Le gouvernement s'attaque au droit de l'environnement. Il dédouane les agriculteurs de toute intentionnalité de dommage écologique à priori.
— Aurélie Trouvé (@TrouveAurelie) May 24, 2024
Un danger pour nos écosystèmes !⚠️
Les agriculteurs ont besoin de revenus dignes, pas que certains puissent impunément détruire le vivant. pic.twitter.com/57CMKgLDdR
Le ministre de l’Agriculture, Marc Fesneau, et les rapporteurs ont défendu bec et ongles une « brique » législative, « utile ». Marc Fesneau a renvoyé à la rentrée pour des débats sur les produits phytosanitaires ou le revenu des paysans.
On dit qu’il faut plus de projets d’élevage, mais dès qu’il y en a, on les plante !

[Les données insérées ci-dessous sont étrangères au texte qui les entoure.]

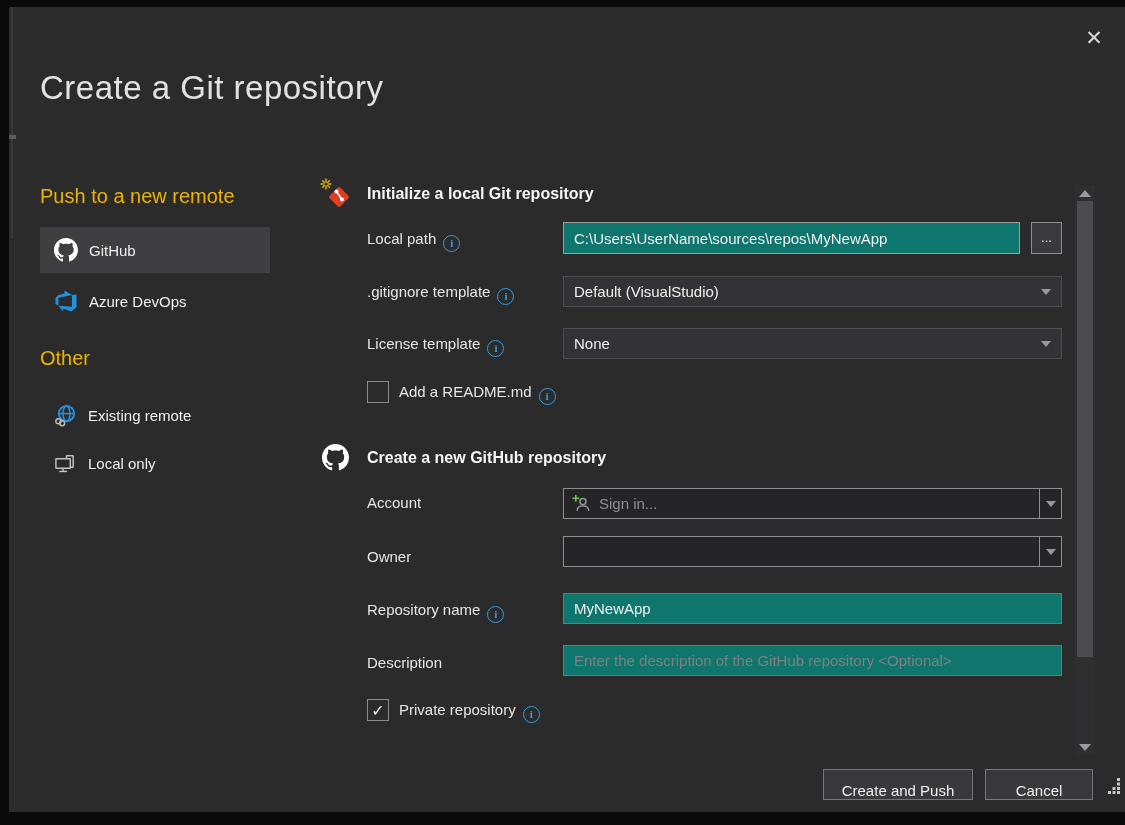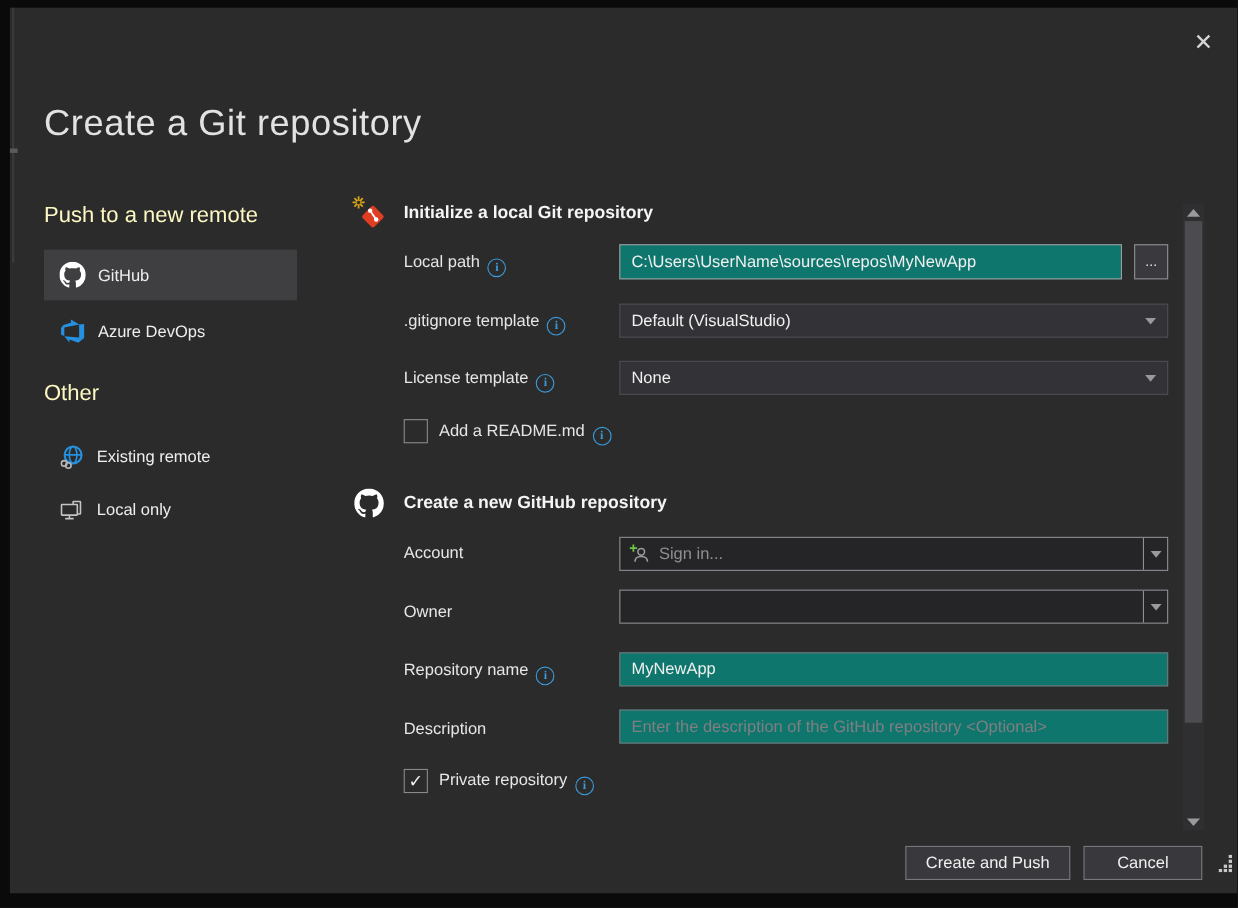--- a/index.html
+++ b/index.html
@@ -9,24 +9,24 @@
   .dialog { position:absolute; left:9px; top:7px; right:0; bottom:13px;
             background:#2b2b2b; }
   .edge-line { position:absolute; left:2px; top:0; width:2px; height:232px; background:#3a3a3e; }
   .edge-tick { position:absolute; left:0; top:128px; width:7px; height:4px; background:#5a5a5e; }
 
   .close-btn { position:absolute; left:1068px; top:14px; width:34px; height:34px;
                display:flex; align-items:center; justify-content:center;
                color:#d6d6d6; font-size:21px; cursor:pointer; }
 
   .title { position:absolute; left:31px; top:62px; font-size:33px; font-weight:300;
-           color:#e2e2e2; letter-spacing:0.5px;margin-top:24px; }
-
-  
-  .side-head { position:absolute; color:#fef9c3; font-size:20px; font-weight:400;text-align:center; }
+           color:#e2e2e2; letter-spacing:0.5px; }
+
+  
+  .side-head { position:absolute; color:#eab308; font-size:20px; font-weight:400;text-align:center; }
   .side-item { position:absolute; left:31px; width:230px; display:flex; align-items:center;
                color:#eeeeee; font-size:15px; cursor:pointer; }
   .side-item.selected { background:#3f3f42; }
   .side-item .ic { display:flex; align-items:center; justify-content:center; margin-left:14px; margin-right:11px; }
 
   
   .lbl { position:absolute; color:#e6e6e6; font-size:15px; white-space:nowrap; }
   .sec-head { position:absolute; color:#f5f5f5; font-size:16px; font-weight:bold; white-space:nowrap; }
   .info { display:inline-flex; width:17px; height:17px; border:1.4px solid #3a9bdc; border-radius:50%;
           color:#3a9bdc; font-size:11px; align-items:center; justify-content:center;
@@ -61,21 +61,21 @@
   .sb-arrow.up { top:0; }
   .sb-arrow.down { bottom:0; }
   .sb-arrow .t-up { width:0; height:0; border-left:6px solid transparent; border-right:6px solid transparent;
                     border-bottom:7px solid #9a9a9e; }
   .sb-arrow .t-dn { width:0; height:0; border-left:6px solid transparent; border-right:6px solid transparent;
                     border-top:7px solid #9a9a9e; }
   .sb-thumb { position:absolute; left:2px; top:16px; width:16px; height:456px; background:#4c4c50; cursor:grab; }
 
   
   .btn { position:absolute; top:762px; height:31px; background:#39393d; border:1px solid #76767b;
-         color:#f0f0f0; font-size:15px; display:flex; align-items:center; justify-content:center;
+         color:#f0f0f0; font-size:15px; display:flex; align-items:flex-end; justify-content:center;
          cursor:pointer; font-family:"Liberation Sans", sans-serif; }
 
   .resize-grip { position:absolute; right:4px; bottom:14px; }
 </style>
 </head>
 <body>
 
 <div class="stage">
   <div class="dialog">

— Marc Fesneau (@MFesneau) May 25, 2024
On a besoin d’avoir des délais qui soient plus courts, qu’on puisse dire oui ou non dans des délais qui ne sont pas des délais d’épuisement pour les porteurs de projet.
Aucun d’entre nous… pic.twitter.com/crj9rqrnsx
Les députés ont validé certains objectifs à long terme pour l’agriculture, comme le fait de viser 400 000 exploitations et 500 000 agriculteurs d’ici à 2035, des mesures sur la formation (création d’un nouveau diplôme bac + 3), ou encore la mise en place d’un guichet unique départemental pour accompagner les agriculteurs voulant s’installer ou céder leur exploitation.
Les députés ont par ailleurs approuvé un article qui simplifie le régime juridique concernant les haies.
Le camp présidentiel, minoritaire, a en revanche renoncé à réintroduire la création d’un outil de portage du foncier (GFAI), que l’opposition voyait comme une porte trop grande ouverte à la financiarisation de l’agriculture. Il pourrait revenir lors de l’examen au Sénat.